## [Material shown]
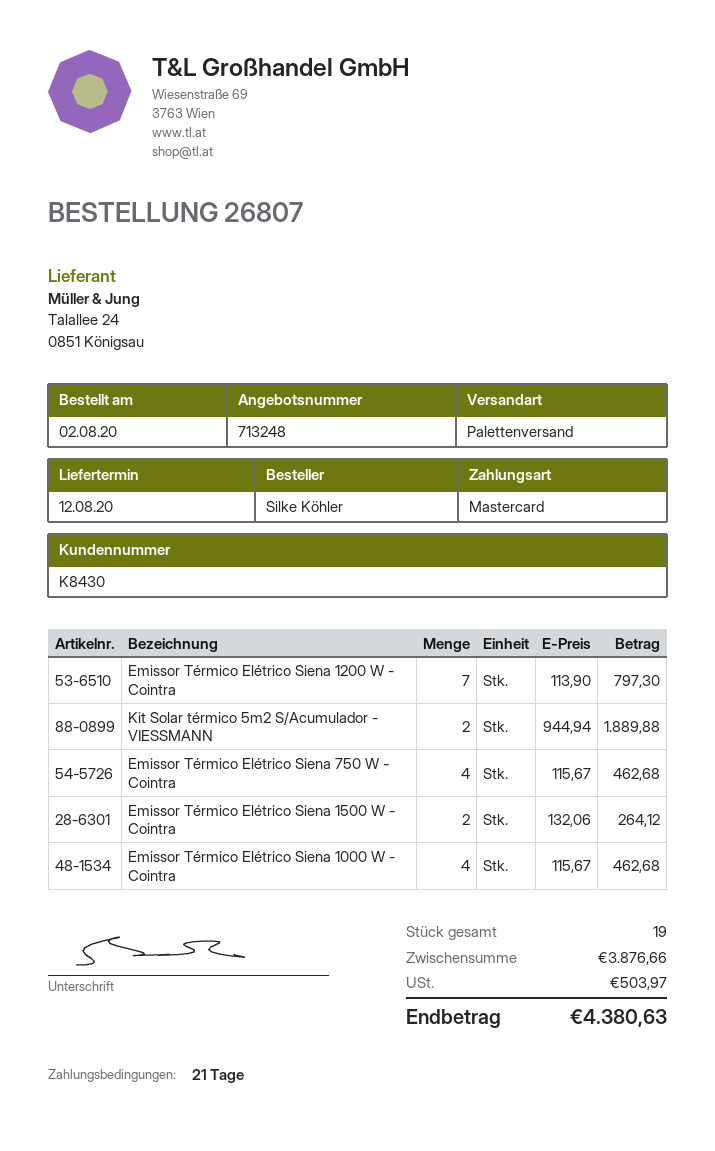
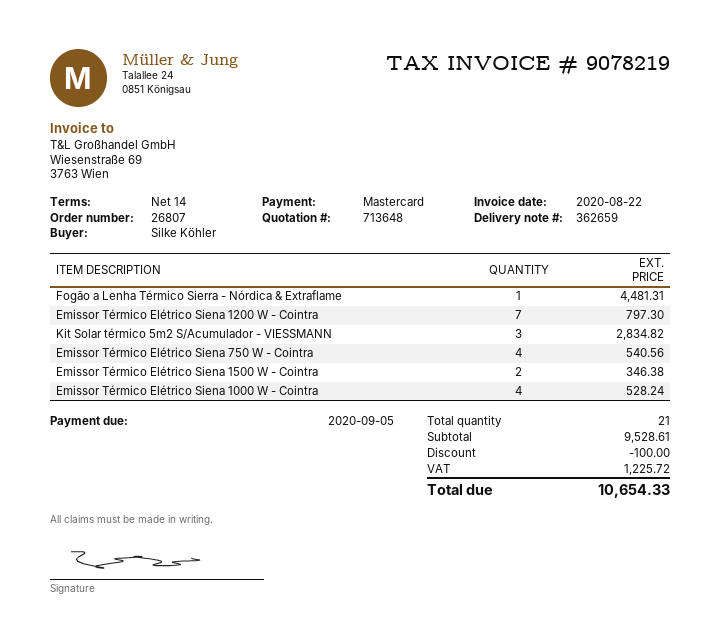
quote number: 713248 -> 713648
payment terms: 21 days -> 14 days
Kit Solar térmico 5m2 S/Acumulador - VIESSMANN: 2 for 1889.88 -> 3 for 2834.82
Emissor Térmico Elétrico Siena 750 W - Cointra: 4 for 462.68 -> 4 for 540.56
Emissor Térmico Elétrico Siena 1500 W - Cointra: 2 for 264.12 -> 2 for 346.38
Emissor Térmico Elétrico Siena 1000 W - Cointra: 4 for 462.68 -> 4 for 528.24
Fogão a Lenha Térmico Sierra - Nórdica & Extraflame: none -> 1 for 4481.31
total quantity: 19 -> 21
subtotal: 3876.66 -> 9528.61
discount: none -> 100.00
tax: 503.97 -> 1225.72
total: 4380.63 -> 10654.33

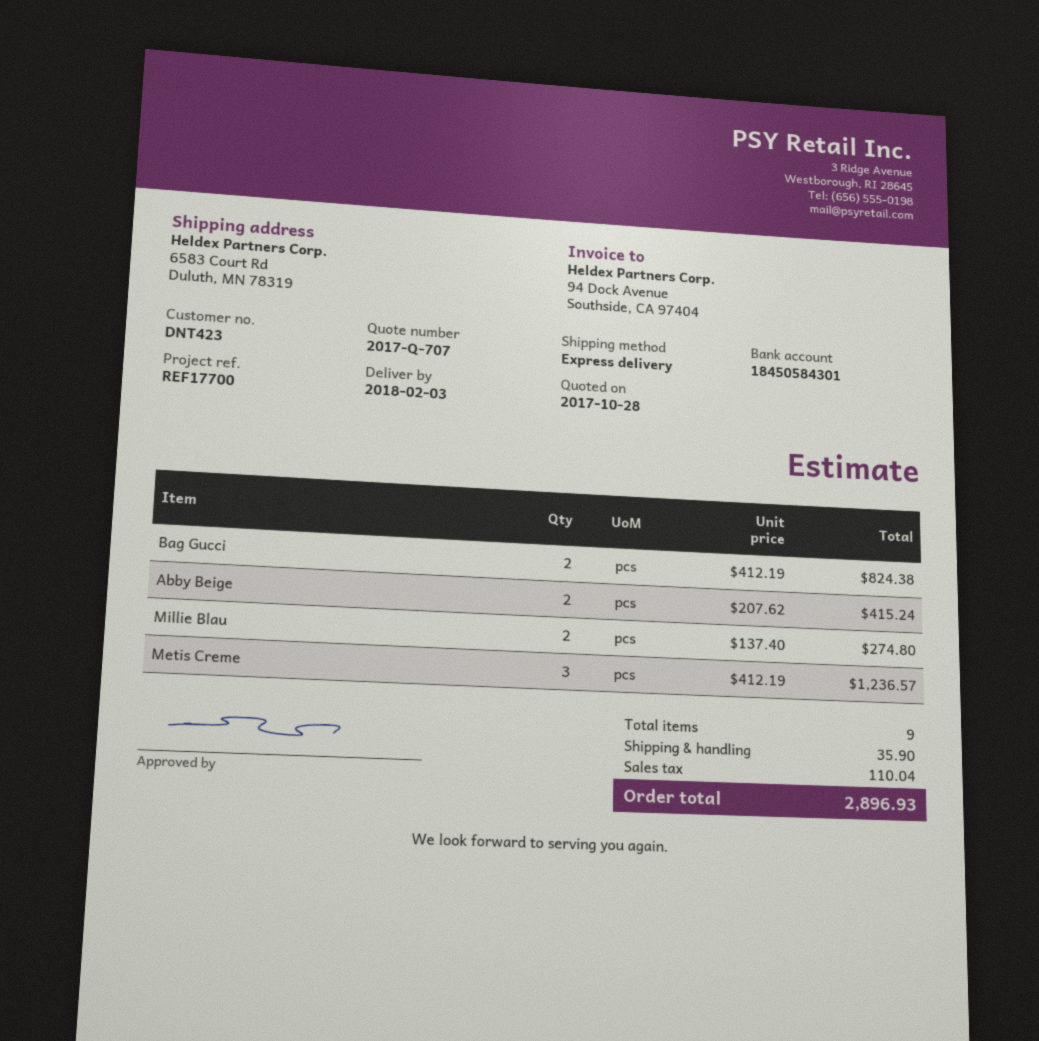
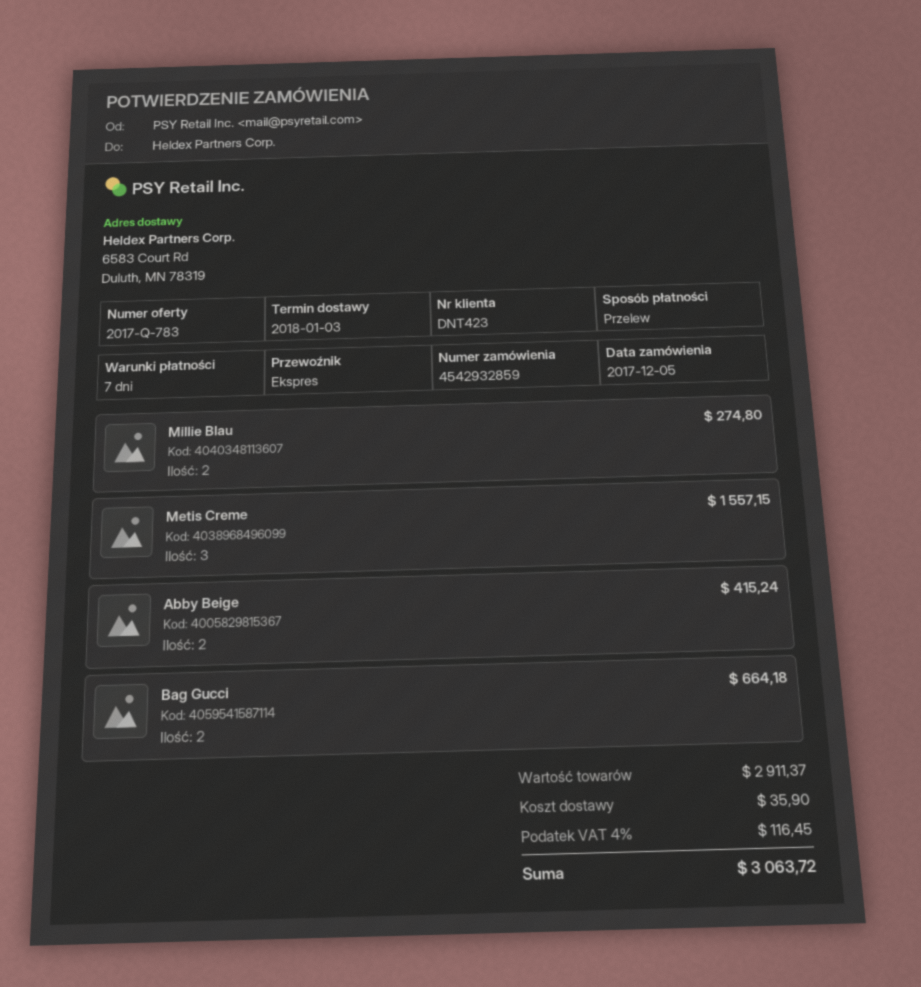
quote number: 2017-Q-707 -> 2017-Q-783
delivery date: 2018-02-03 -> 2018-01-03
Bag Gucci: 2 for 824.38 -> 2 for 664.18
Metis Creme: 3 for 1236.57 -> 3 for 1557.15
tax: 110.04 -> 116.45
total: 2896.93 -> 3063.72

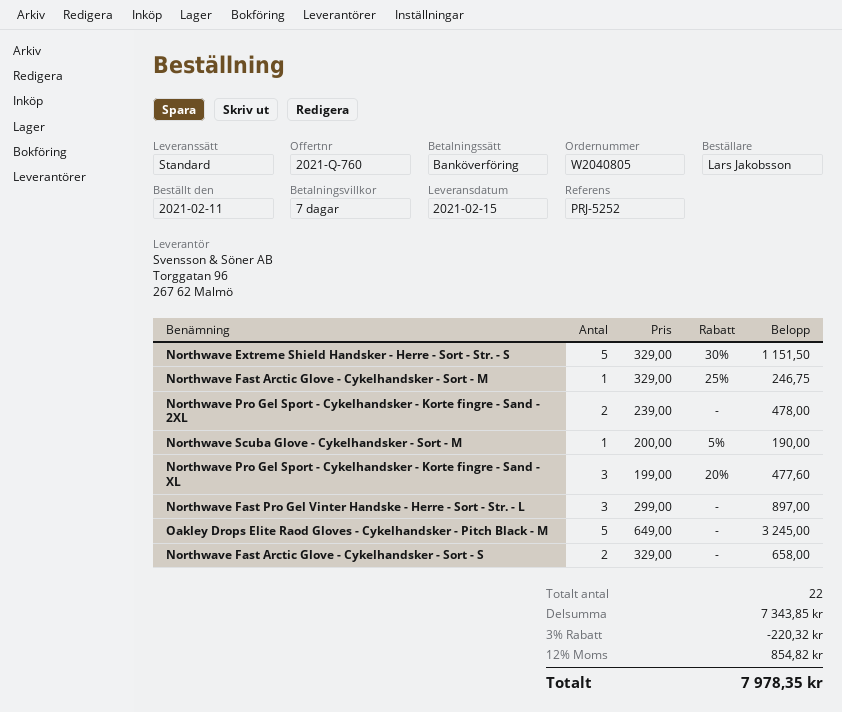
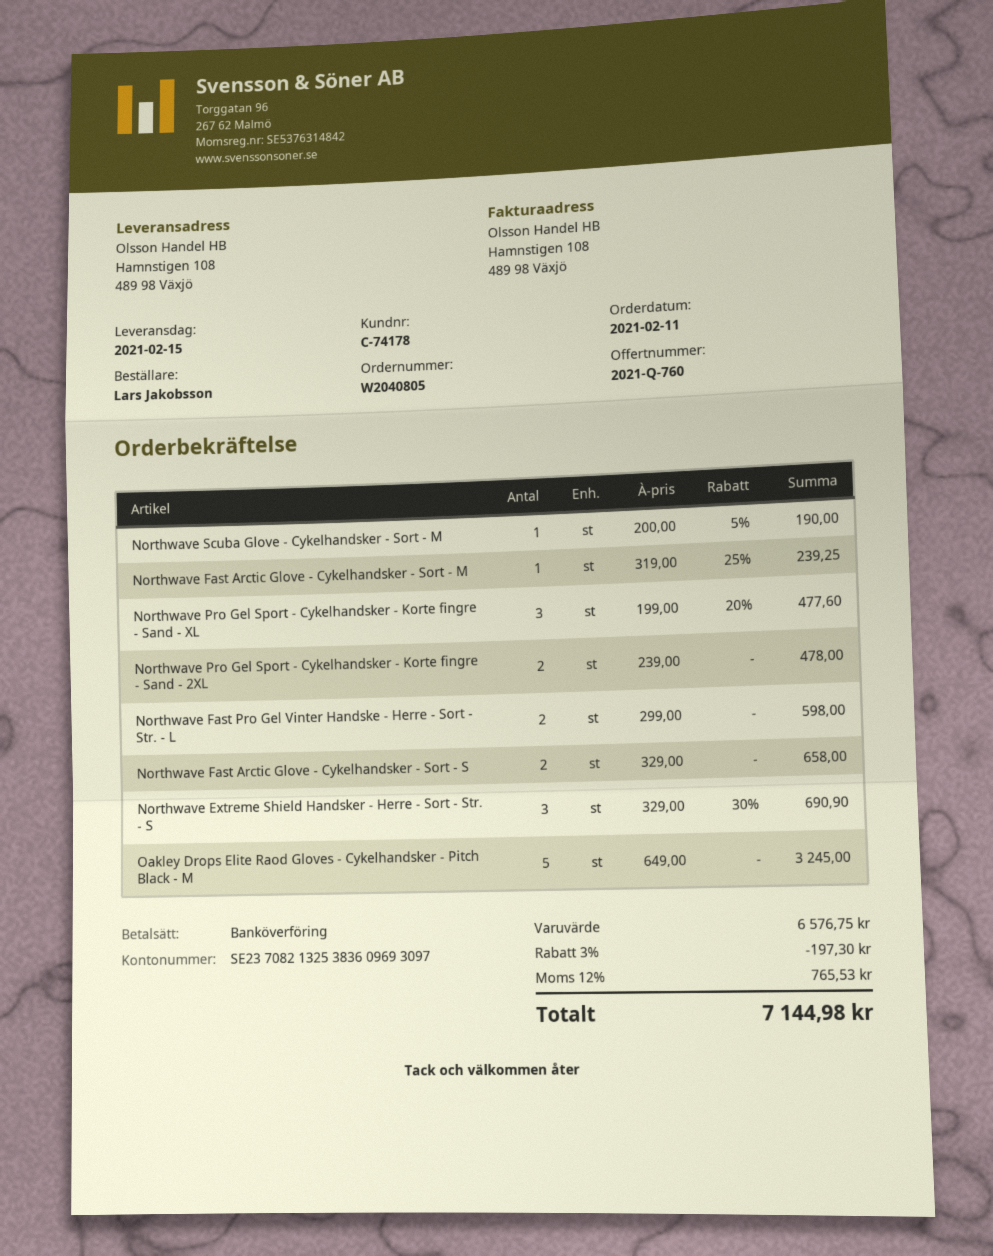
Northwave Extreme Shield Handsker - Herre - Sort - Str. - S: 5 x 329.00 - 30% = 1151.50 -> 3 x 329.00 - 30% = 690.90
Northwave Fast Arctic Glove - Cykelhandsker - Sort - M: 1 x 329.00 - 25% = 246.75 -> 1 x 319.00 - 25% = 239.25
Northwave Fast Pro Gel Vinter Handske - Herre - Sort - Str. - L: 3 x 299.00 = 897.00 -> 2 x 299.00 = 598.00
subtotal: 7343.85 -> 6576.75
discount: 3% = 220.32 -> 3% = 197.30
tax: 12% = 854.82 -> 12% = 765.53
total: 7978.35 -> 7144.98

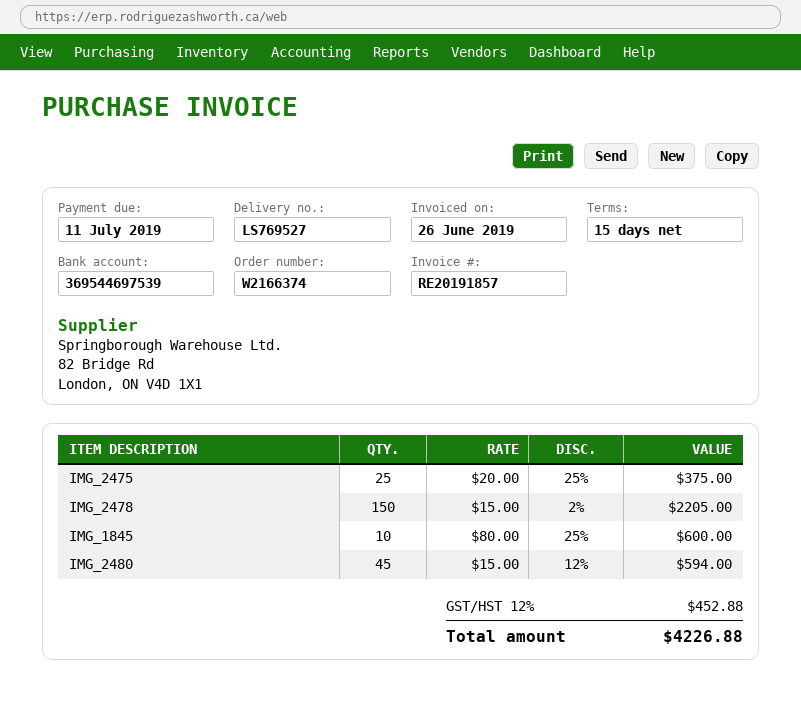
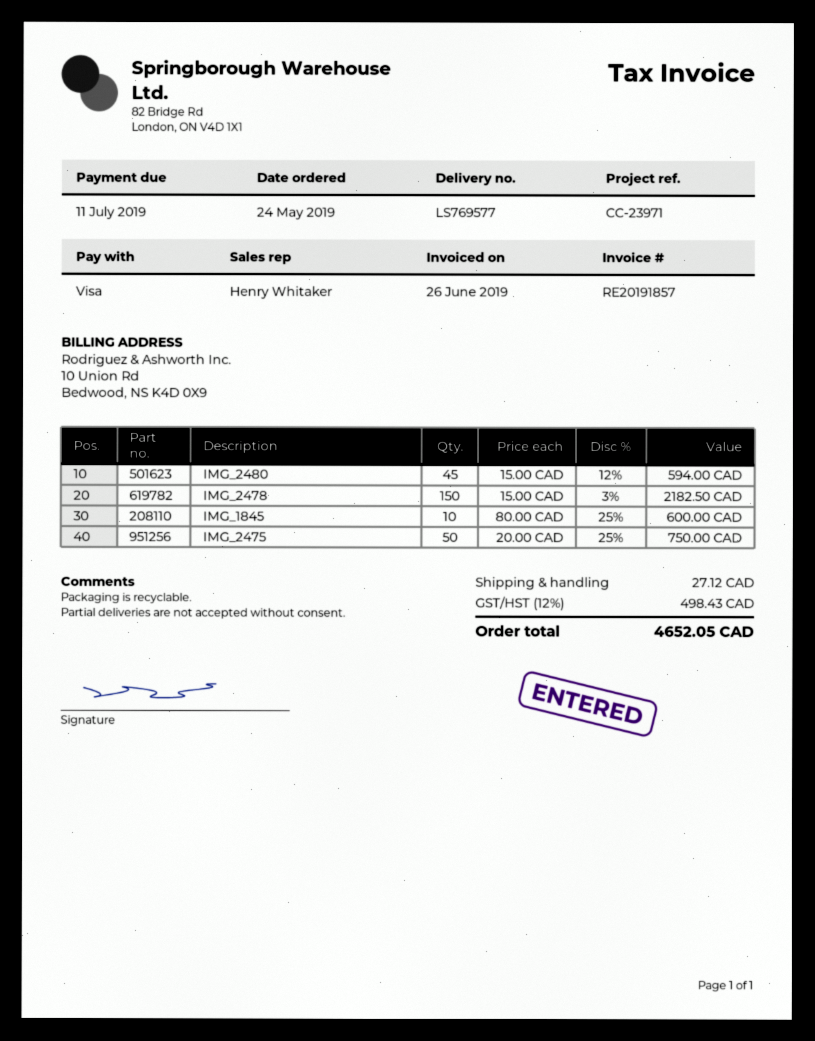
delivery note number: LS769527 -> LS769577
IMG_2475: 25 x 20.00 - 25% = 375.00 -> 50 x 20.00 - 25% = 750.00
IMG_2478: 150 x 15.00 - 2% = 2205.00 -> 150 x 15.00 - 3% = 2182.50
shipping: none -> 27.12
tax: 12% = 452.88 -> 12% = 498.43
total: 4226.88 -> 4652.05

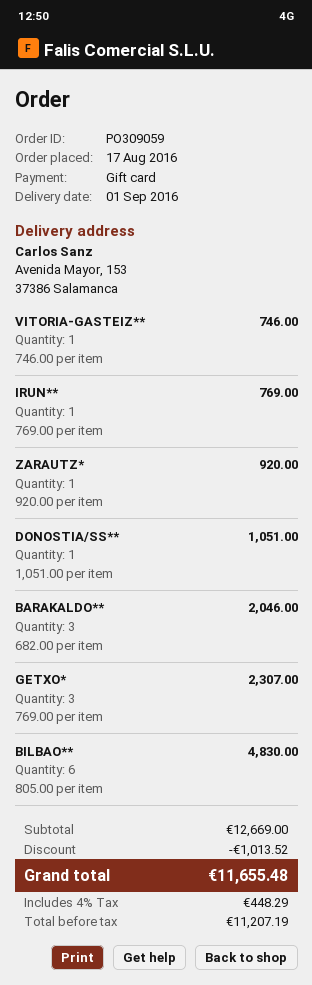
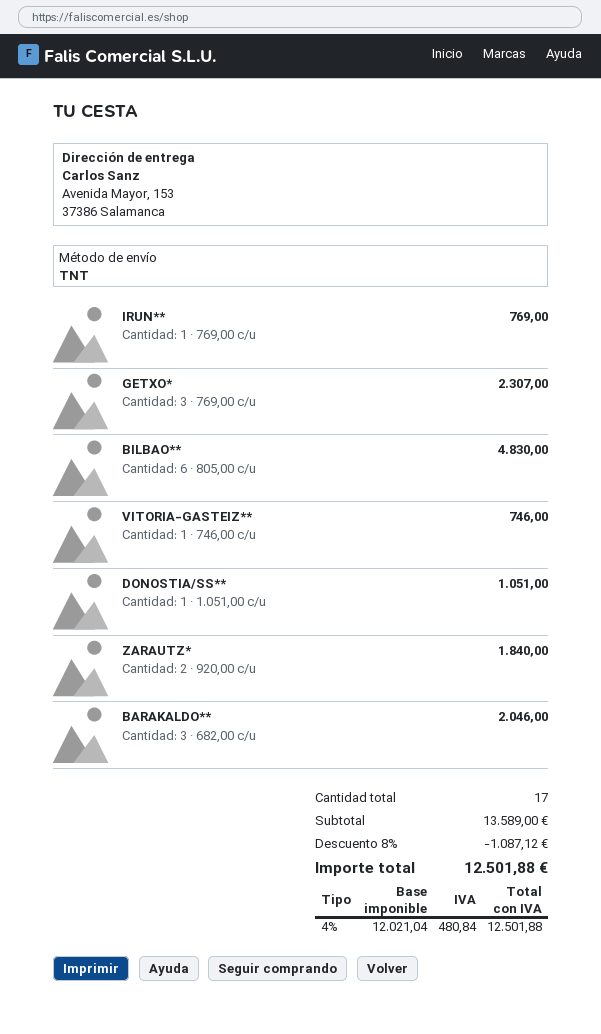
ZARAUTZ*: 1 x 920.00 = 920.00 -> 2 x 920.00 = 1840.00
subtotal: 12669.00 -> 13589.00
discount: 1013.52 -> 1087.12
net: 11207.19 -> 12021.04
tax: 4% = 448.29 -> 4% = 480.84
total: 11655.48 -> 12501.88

## [Exercise aim]
Output, line for line and exactly, the records above from their first line through the one with "Emissor Térmico Elétrico Siena 1500", both ends included, but no pictures.

## [Answer section]
quote number: 713248 -> 713648
payment terms: 21 days -> 14 days
Kit Solar térmico 5m2 S/Acumulador - VIESSMANN: 2 for 1889.88 -> 3 for 2834.82
Emissor Térmico Elétrico Siena 750 W - Cointra: 4 for 462.68 -> 4 for 540.56
Emissor Térmico Elétrico Siena 1500 W - Cointra: 2 for 264.12 -> 2 for 346.38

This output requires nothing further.